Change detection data

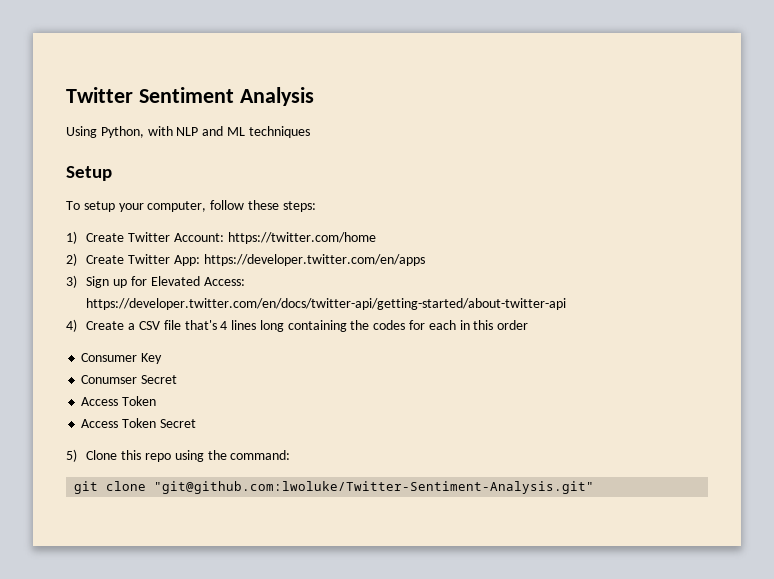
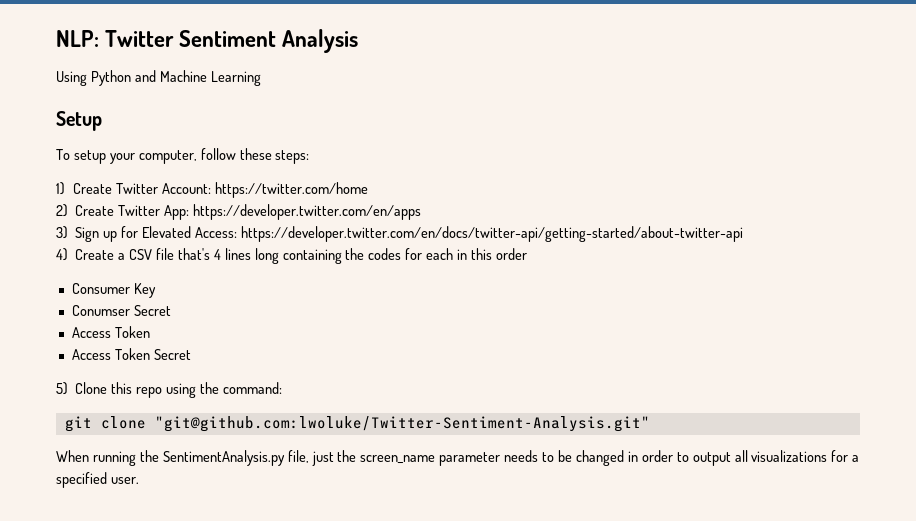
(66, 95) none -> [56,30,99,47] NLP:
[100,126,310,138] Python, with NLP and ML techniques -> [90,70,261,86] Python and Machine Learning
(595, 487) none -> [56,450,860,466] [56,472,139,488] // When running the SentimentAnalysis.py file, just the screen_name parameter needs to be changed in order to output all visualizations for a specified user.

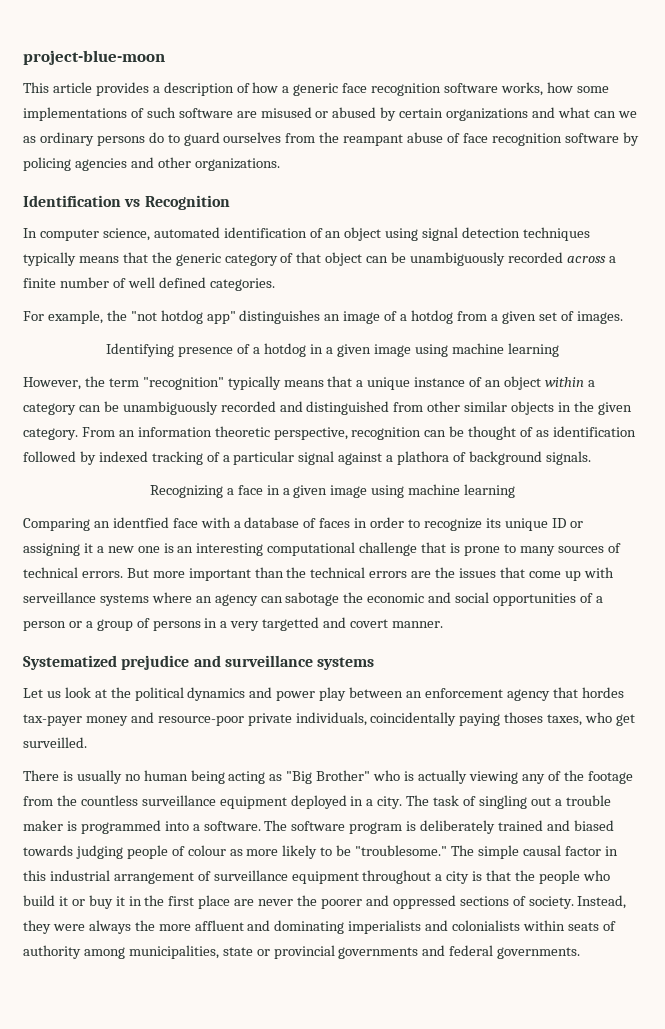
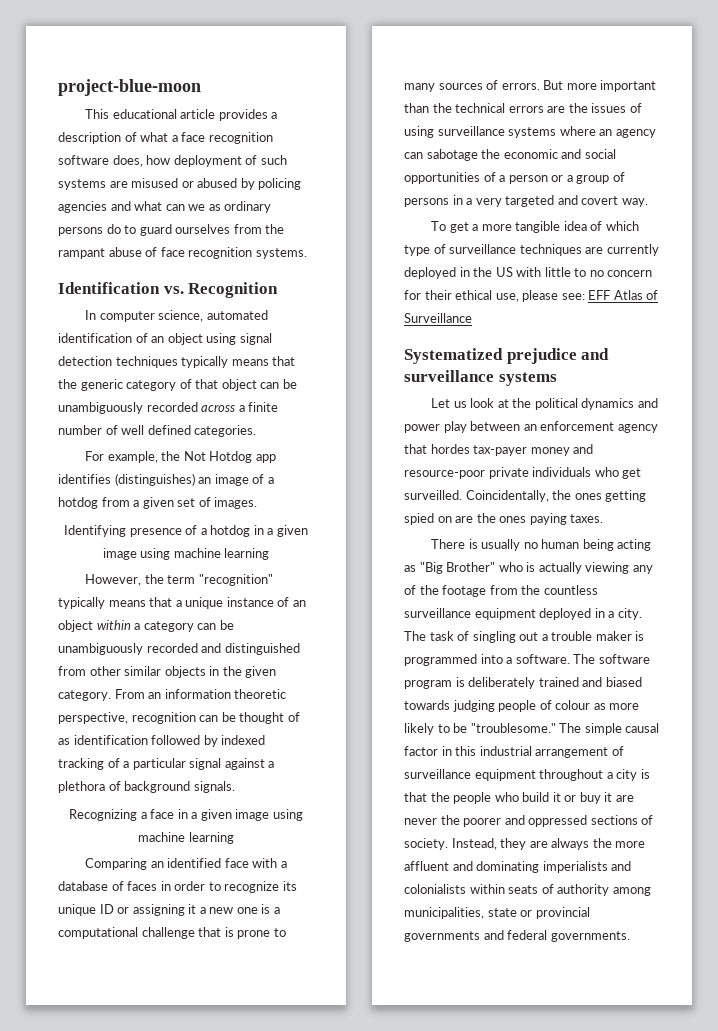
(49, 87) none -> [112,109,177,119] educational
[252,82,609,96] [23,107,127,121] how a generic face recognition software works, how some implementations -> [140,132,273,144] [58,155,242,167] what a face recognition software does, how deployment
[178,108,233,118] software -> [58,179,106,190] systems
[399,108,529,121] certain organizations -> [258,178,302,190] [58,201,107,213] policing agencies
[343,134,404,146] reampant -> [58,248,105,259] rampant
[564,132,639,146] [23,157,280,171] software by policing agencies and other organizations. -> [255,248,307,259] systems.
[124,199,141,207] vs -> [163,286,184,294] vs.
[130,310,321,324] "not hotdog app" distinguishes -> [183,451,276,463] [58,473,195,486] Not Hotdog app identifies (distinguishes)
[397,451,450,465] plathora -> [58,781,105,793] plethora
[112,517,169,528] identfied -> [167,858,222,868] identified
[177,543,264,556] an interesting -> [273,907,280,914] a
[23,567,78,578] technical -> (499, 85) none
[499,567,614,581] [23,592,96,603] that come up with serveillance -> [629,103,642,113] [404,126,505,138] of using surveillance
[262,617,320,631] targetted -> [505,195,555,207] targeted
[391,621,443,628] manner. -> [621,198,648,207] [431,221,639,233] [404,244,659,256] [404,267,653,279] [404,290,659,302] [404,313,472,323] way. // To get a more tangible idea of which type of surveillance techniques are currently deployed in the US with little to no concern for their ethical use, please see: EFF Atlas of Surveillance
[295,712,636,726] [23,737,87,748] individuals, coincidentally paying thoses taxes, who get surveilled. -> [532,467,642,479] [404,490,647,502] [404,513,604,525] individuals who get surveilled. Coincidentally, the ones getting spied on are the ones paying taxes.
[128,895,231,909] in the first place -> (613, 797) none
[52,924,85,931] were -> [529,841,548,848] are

...

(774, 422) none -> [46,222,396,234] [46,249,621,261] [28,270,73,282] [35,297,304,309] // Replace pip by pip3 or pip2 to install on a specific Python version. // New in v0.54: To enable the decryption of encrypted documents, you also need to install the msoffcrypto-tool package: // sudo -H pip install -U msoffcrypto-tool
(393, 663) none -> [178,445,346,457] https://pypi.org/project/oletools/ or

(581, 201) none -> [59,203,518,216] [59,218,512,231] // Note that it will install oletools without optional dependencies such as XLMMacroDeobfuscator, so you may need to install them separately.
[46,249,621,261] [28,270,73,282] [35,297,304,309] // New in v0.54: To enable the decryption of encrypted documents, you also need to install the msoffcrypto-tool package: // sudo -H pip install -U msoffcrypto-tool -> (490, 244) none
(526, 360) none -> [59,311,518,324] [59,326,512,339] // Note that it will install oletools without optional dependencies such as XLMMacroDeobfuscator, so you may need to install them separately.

---

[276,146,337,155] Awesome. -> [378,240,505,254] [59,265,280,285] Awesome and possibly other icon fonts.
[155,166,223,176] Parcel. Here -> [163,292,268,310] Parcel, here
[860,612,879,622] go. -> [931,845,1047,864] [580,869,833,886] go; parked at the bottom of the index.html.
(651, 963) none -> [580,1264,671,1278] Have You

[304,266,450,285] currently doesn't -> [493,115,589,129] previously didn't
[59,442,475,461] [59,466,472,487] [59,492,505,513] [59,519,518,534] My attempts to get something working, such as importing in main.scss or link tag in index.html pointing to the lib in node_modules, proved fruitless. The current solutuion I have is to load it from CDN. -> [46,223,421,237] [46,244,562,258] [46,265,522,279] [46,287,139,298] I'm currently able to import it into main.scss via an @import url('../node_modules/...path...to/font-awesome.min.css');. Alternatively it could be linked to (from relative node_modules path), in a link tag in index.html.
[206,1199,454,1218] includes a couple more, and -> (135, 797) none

### [Problem statement]
Reproduce the lines above, beginning at the line with "(66, 95) none" and stopping after the line with "[100,126,310,138] Python, with", exactly as they are.

### [Your response]
(66, 95) none -> [56,30,99,47] NLP:
[100,126,310,138] Python, with NLP and ML techniques -> [90,70,261,86] Python and Machine Learning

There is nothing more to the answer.